Debby Boone were people from the 70s were actors, but it sounds like it. Kind of easiest way to remember it. What we're going to do is you're going to be playing the snare drum with your right hand. Then play the rack tom with your right hand. Then you're gonna play right on the snare drum, then the right hand on the Tom and then you're gonna play a crash with the kick drum. So yeah.
Shown to you one more time right Again, like we talked about before, it's really important to get that kick drum in there at the same time when you hit your crash cymbal. The next part we're going to add to this drum fill is a slow dynamic buildup using eighth notes on the floor tom and the snare drum at the same time. Now, when you play a try and build the energy up, this is a really great thing on the drums. Because you're the loudest instrument in the band almost all the time. It's you control when when things go louder or quieter more than any other instrument. So that brings up two things that are challenging one is you have to learn how to play quiet enough to not bury everybody else and play with good time.

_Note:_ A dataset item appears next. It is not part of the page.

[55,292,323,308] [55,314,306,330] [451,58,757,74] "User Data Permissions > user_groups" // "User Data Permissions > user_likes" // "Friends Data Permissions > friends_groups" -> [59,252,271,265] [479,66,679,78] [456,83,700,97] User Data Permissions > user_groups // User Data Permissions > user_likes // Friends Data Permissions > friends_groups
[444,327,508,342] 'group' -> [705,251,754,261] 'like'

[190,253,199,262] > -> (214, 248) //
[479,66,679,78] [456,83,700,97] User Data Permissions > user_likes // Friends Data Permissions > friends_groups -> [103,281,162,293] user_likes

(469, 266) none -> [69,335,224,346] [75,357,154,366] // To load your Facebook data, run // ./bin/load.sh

And you also can control when you want things to get louder or quieter suddenly, so if you can build up by playing, starting quietly and build it up, it adds something nice to the music and we combine the two parts together. They say Sound like this show to you one more time. Now when we're doing just the first part, it takes up two beats. So it's going to be at the end of the fourth bar in our pattern. When we add in the second part of our fill, which are the building eighth notes, it's going to take up an entire bar. So you're going to end up playing three beats of the rock part, and then a full drum bar fill.

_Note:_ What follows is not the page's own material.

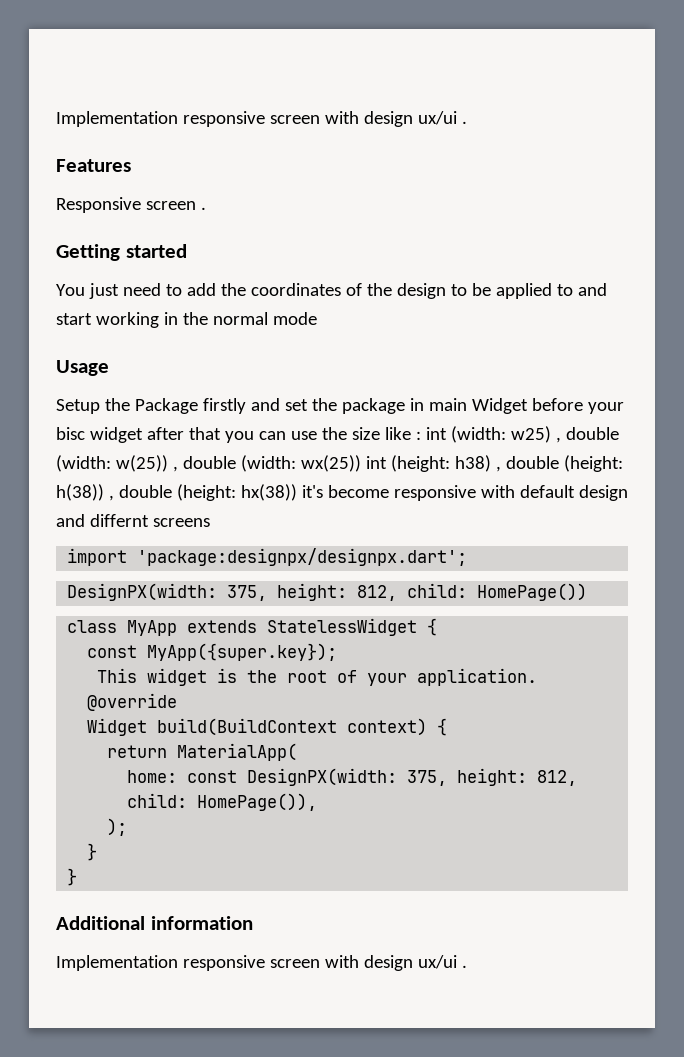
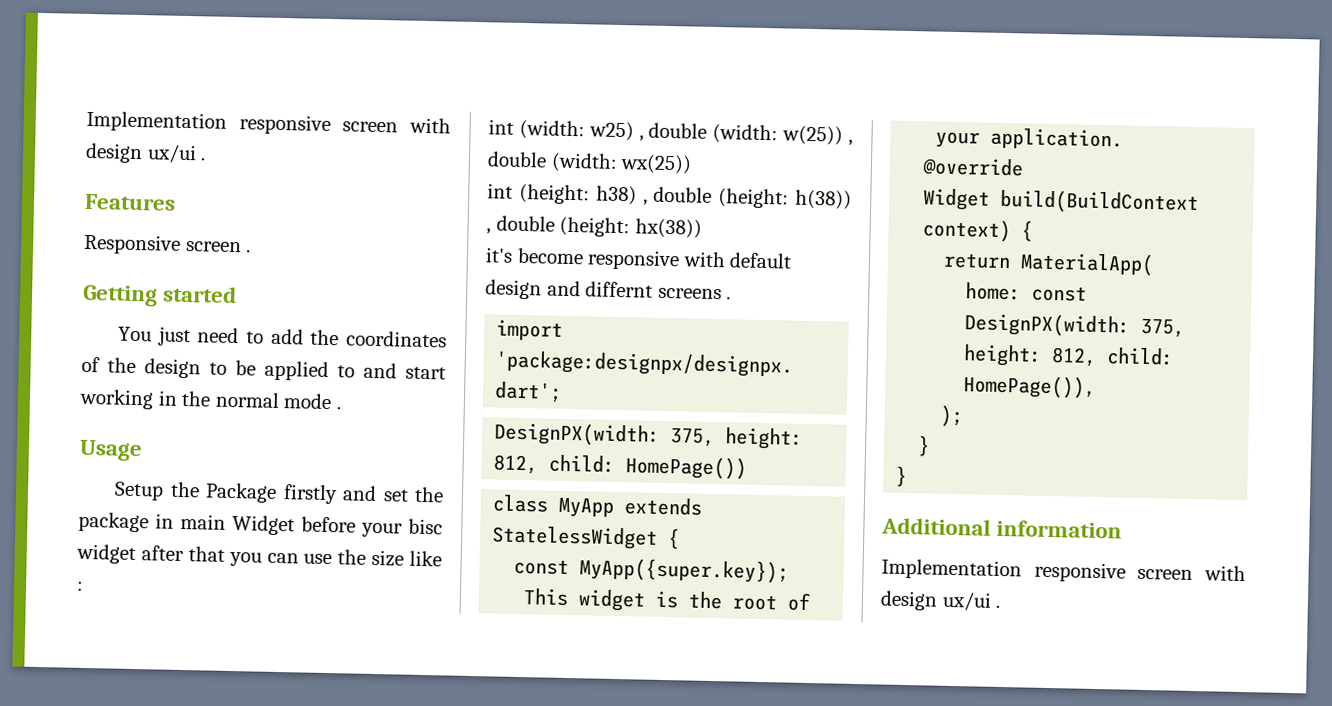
(317, 318) none -> [335,406,341,410] .
(421, 435) none -> (84, 585) //
(361, 463) none -> (693, 164) //
(297, 492) none -> (702, 228) //
(210, 522) none -> [726,296,732,300] .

Now how long drum fill lasts for is really important so that you always end up in the right place in the next part of the song. So that's why I'm often talking about whether it's a two beat fill or a four beat fill, it's really important to know the difference. Now later on, after you become a lot more comfortable in the drum kit, you'll just feel whether it's two, three or four beats and where it goes. You won't have to count As much but for now it's important to remember the counting so that you begin to fill in the right place, and don't throw everything off. Because again, also, playing drums is awesome, but because you're the loudest instrument and you're the one holding the time, the tightest if you fall apart in a drum fill, it has the biggest effect. If you're playing clarinet and you miss a note, it doesn't usually tend to throw everybody off in the same way that it doesn't drums if you start the drum fill in the wrong place.
Keep up the great work and we'll see in the practice video.